━━━━━ Records to process ━━━━━

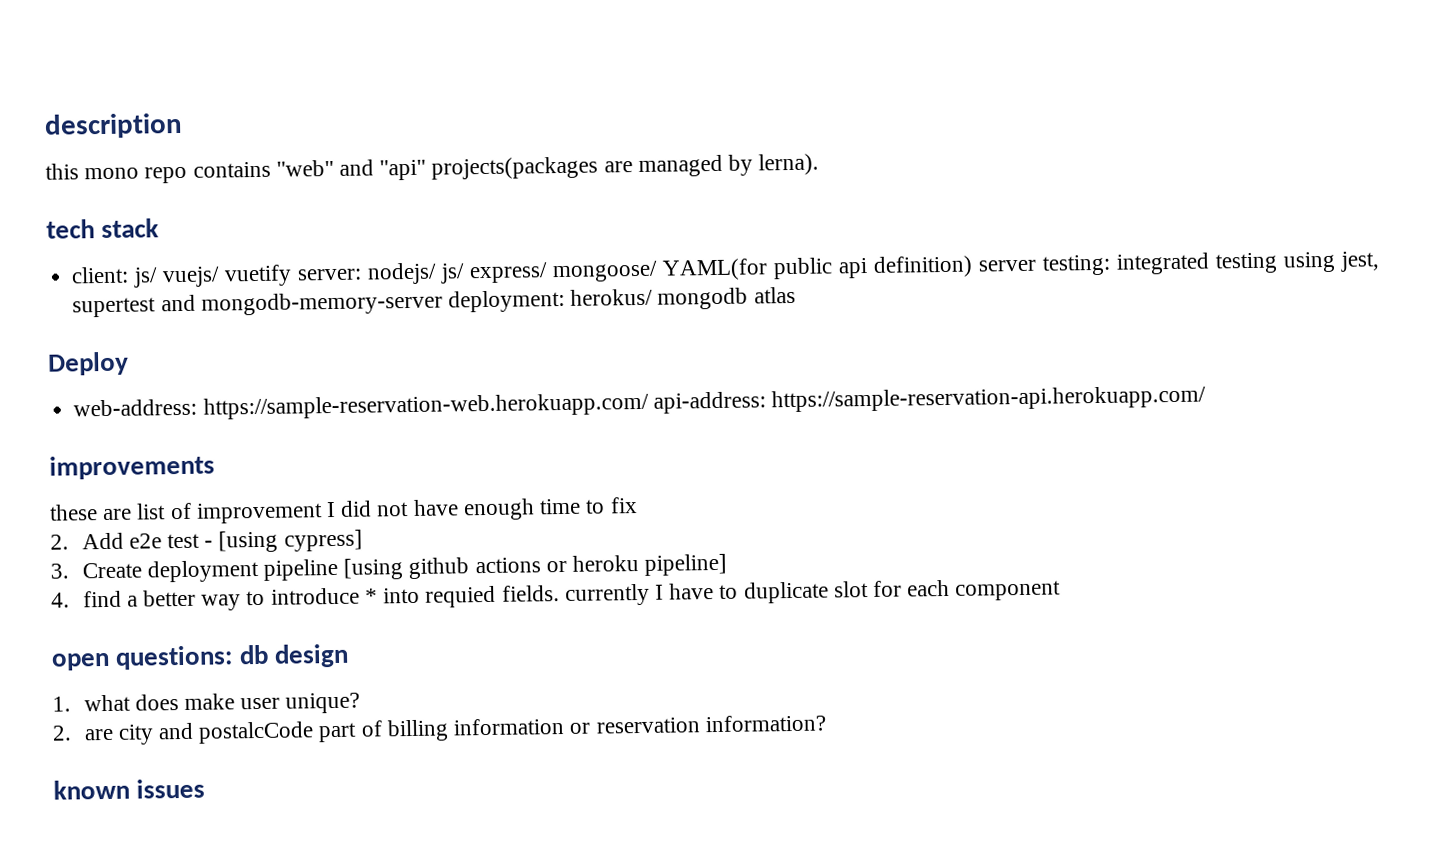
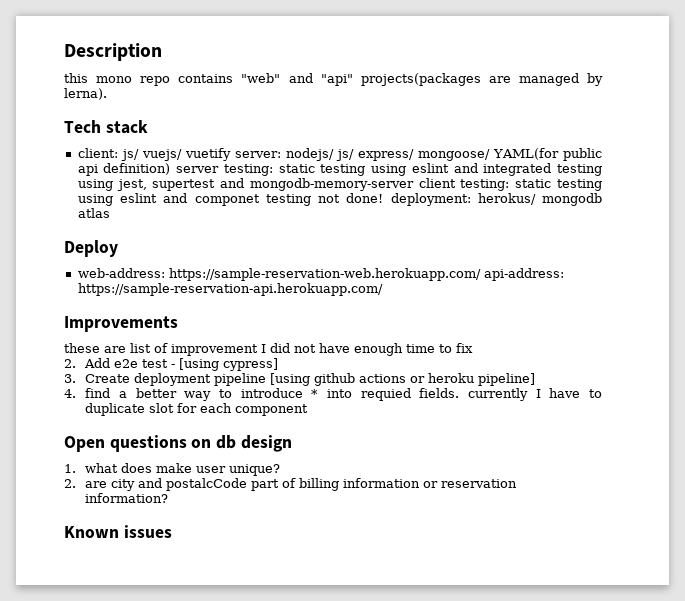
[44,112,183,139] description -> [64,43,162,61] Description
[46,219,95,239] tech -> [64,120,101,133] Tech
(1112, 265) none -> [278,163,478,176] static testing using eslint and
(443, 303) none -> [418,178,602,191] [77,193,384,206] client testing: static testing using eslint and componet testing not done!
[49,454,215,480] improvements -> [64,316,178,332] Improvements
[51,645,234,671] open questions: -> [64,435,212,452] Open questions on
[53,779,130,800] known -> [64,526,119,538] Known

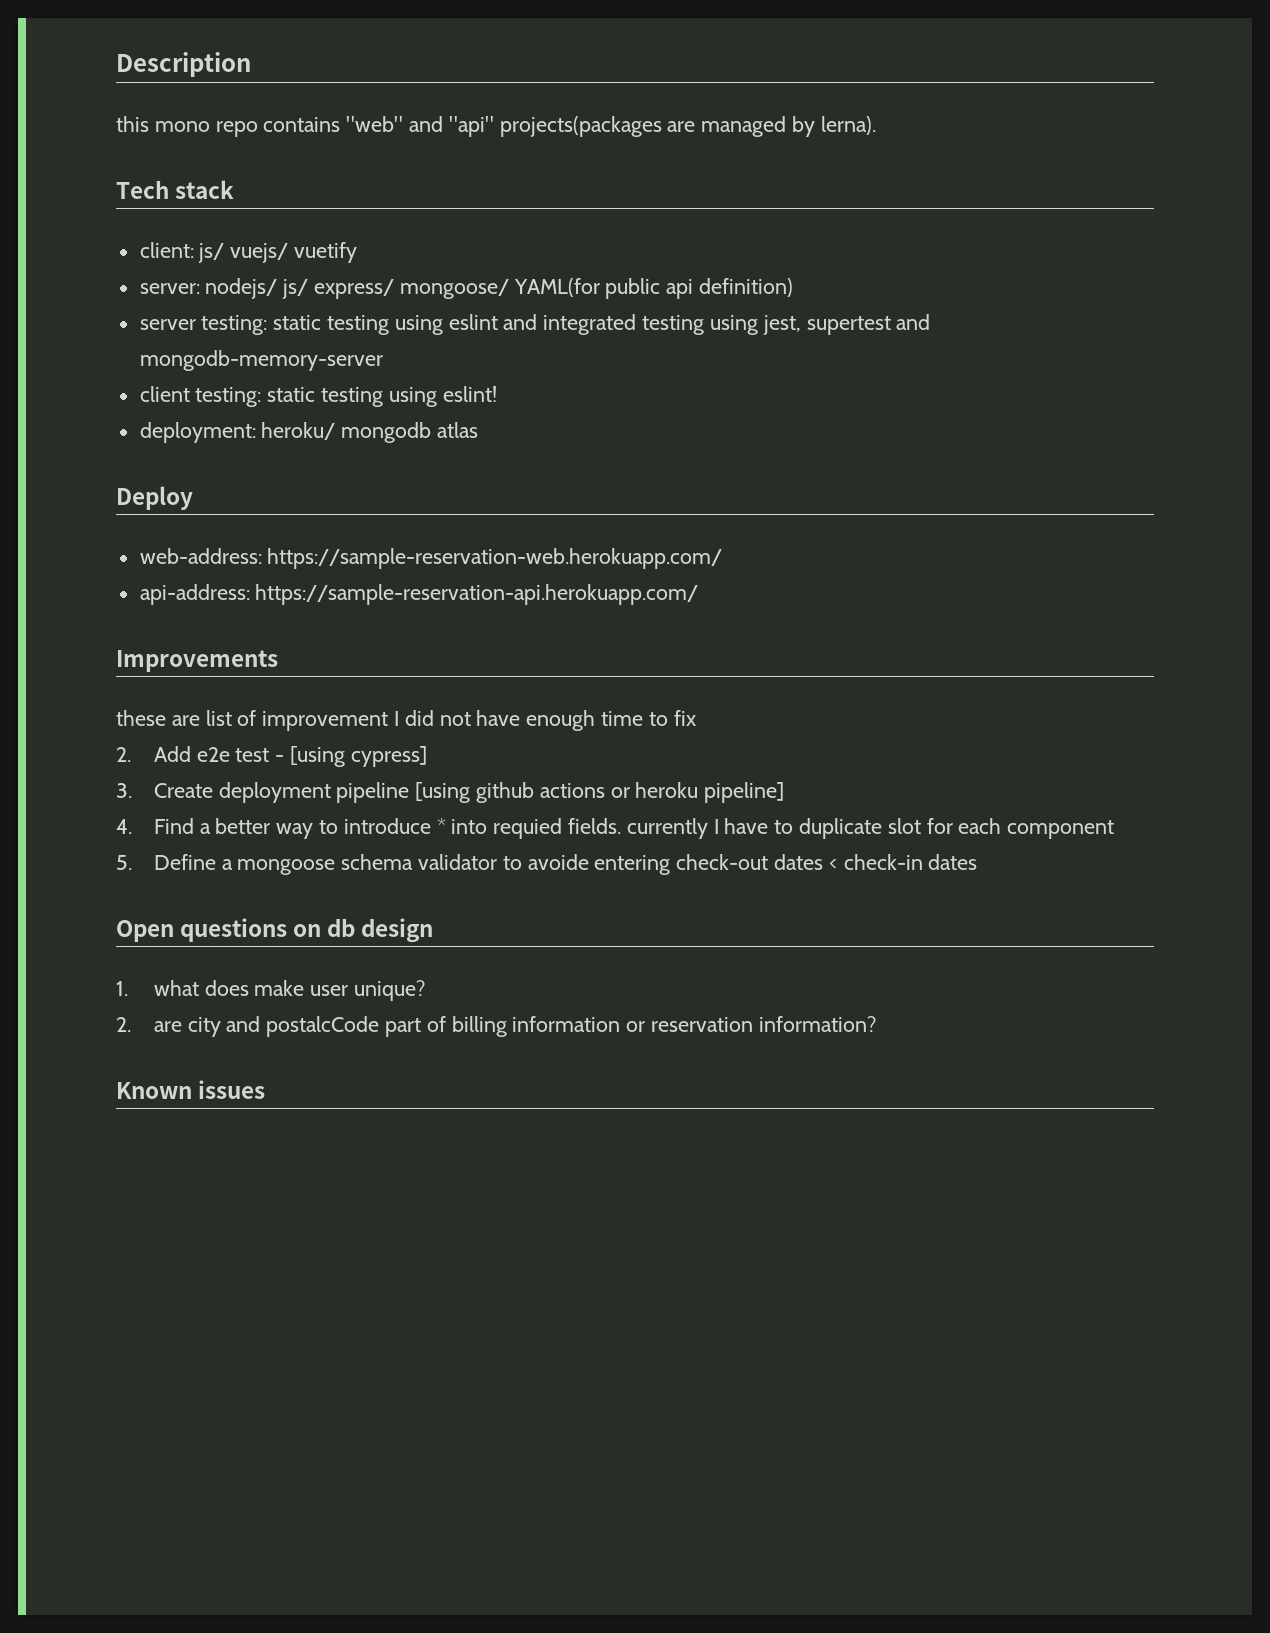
(231, 154) none -> (358, 252) //
(171, 169) none -> (794, 287) //
(414, 184) none -> (383, 360) //
[120,193,536,206] eslint and componet testing not done! deployment: herokus/ -> [442,386,497,402] [139,422,336,443] eslint! // deployment: heroku/
(481, 274) none -> (723, 558) //
[85,388,111,398] find -> [153,818,194,834] Find
(309, 410) none -> [116,854,978,875] // 5. Define a mongoose schema validator to avoide entering check-out dates < check-in dates

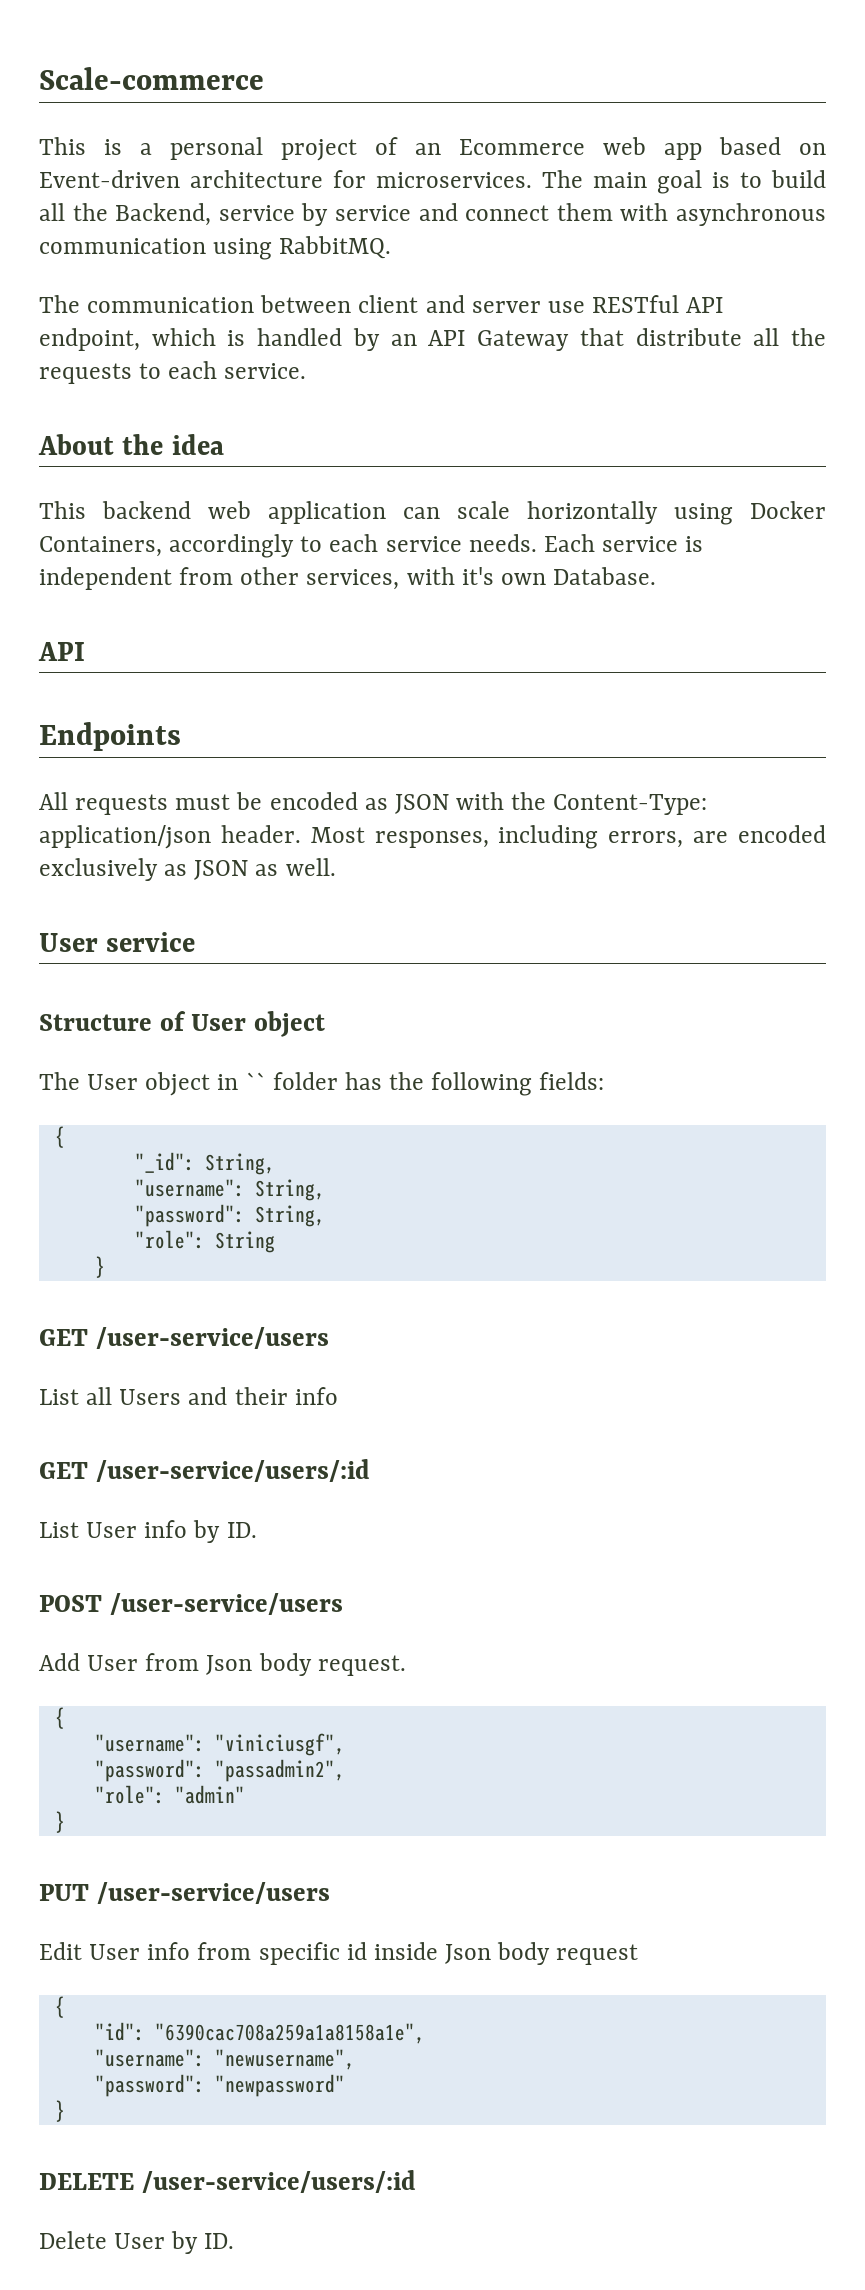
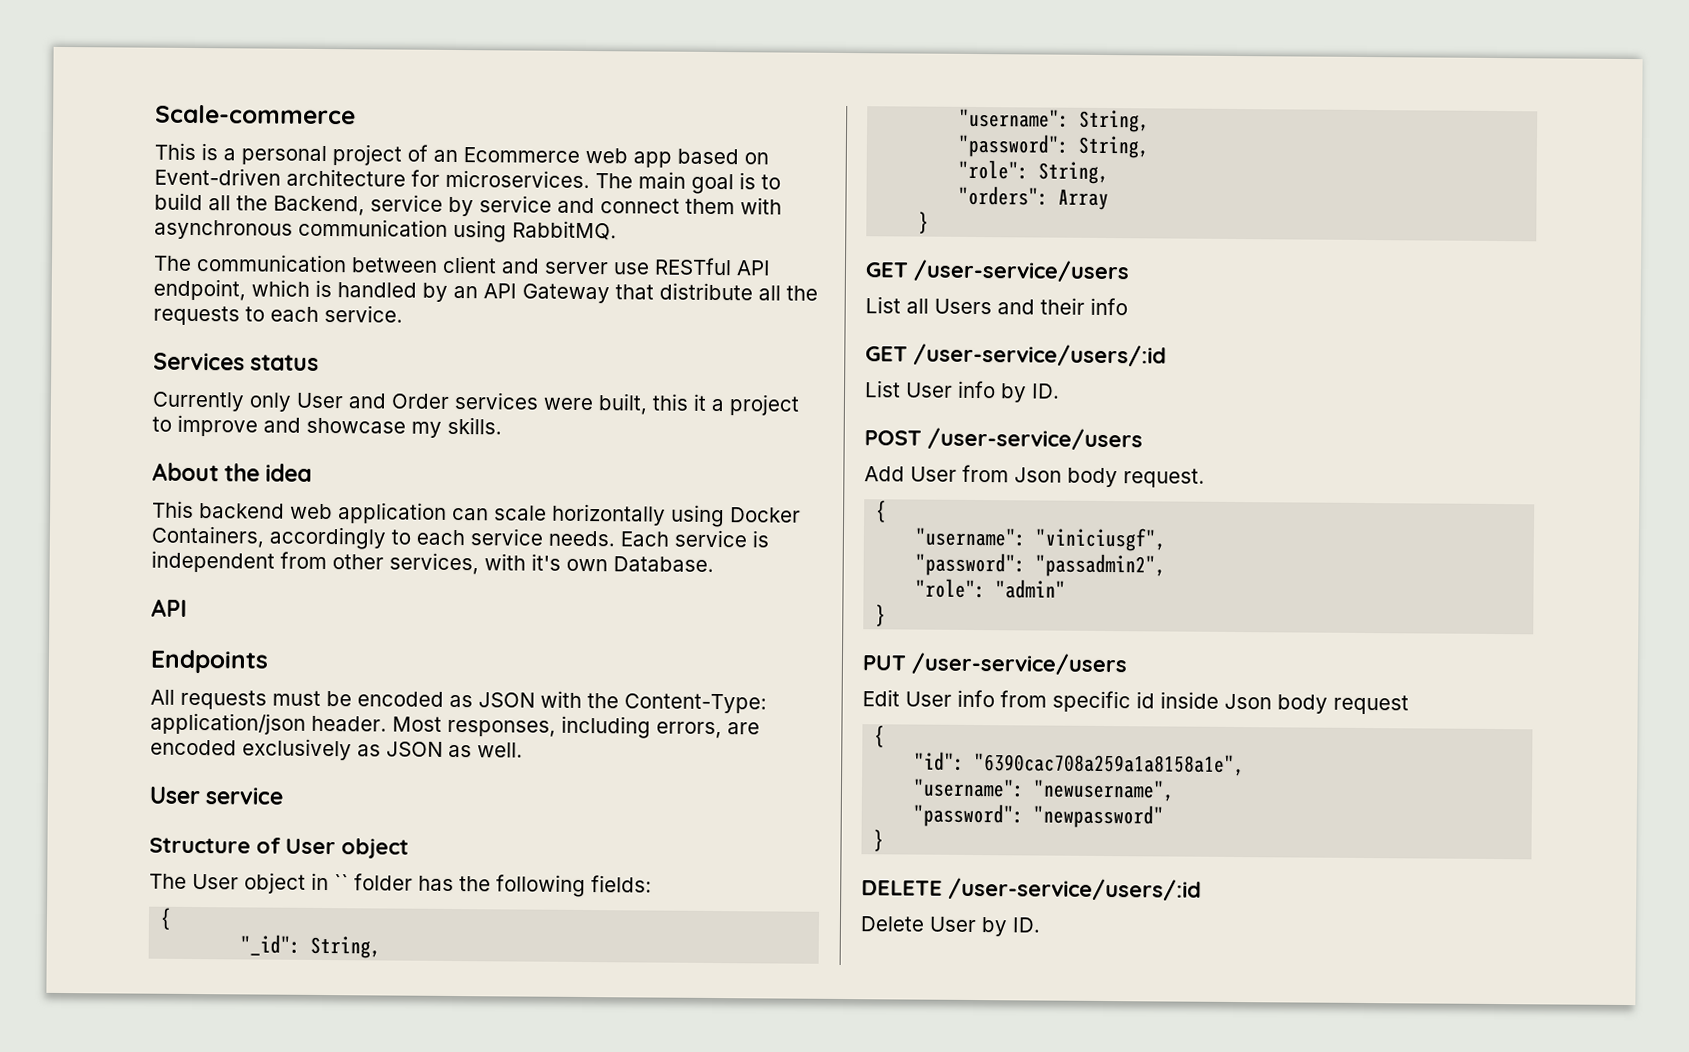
(307, 371) none -> [153,352,320,371] [152,391,800,416] [152,414,502,438] // Services status // Currently only User and Order services were built, this it a project to improve and showcase my skills.
[214,1231,275,1253] String -> [1038,161,1110,185] [958,185,1110,211] String, // "orders": Array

━━━━━

**Work instruction**:
Print everything from the line with "[120,193,536,206] eslint and" down to the line with "(307, 371) none" in the entries above, both lines included and nothing more, without the pictures.

**Response area**:
[120,193,536,206] eslint and componet testing not done! deployment: herokus/ -> [442,386,497,402] [139,422,336,443] eslint! // deployment: heroku/
(481, 274) none -> (723, 558) //
[85,388,111,398] find -> [153,818,194,834] Find
(309, 410) none -> [116,854,978,875] // 5. Define a mongoose schema validator to avoide entering check-out dates < check-in dates

(307, 371) none -> [153,352,320,371] [152,391,800,416] [152,414,502,438] // Services status // Currently only User and Order services were built, this it a project to improve and showcase my skills.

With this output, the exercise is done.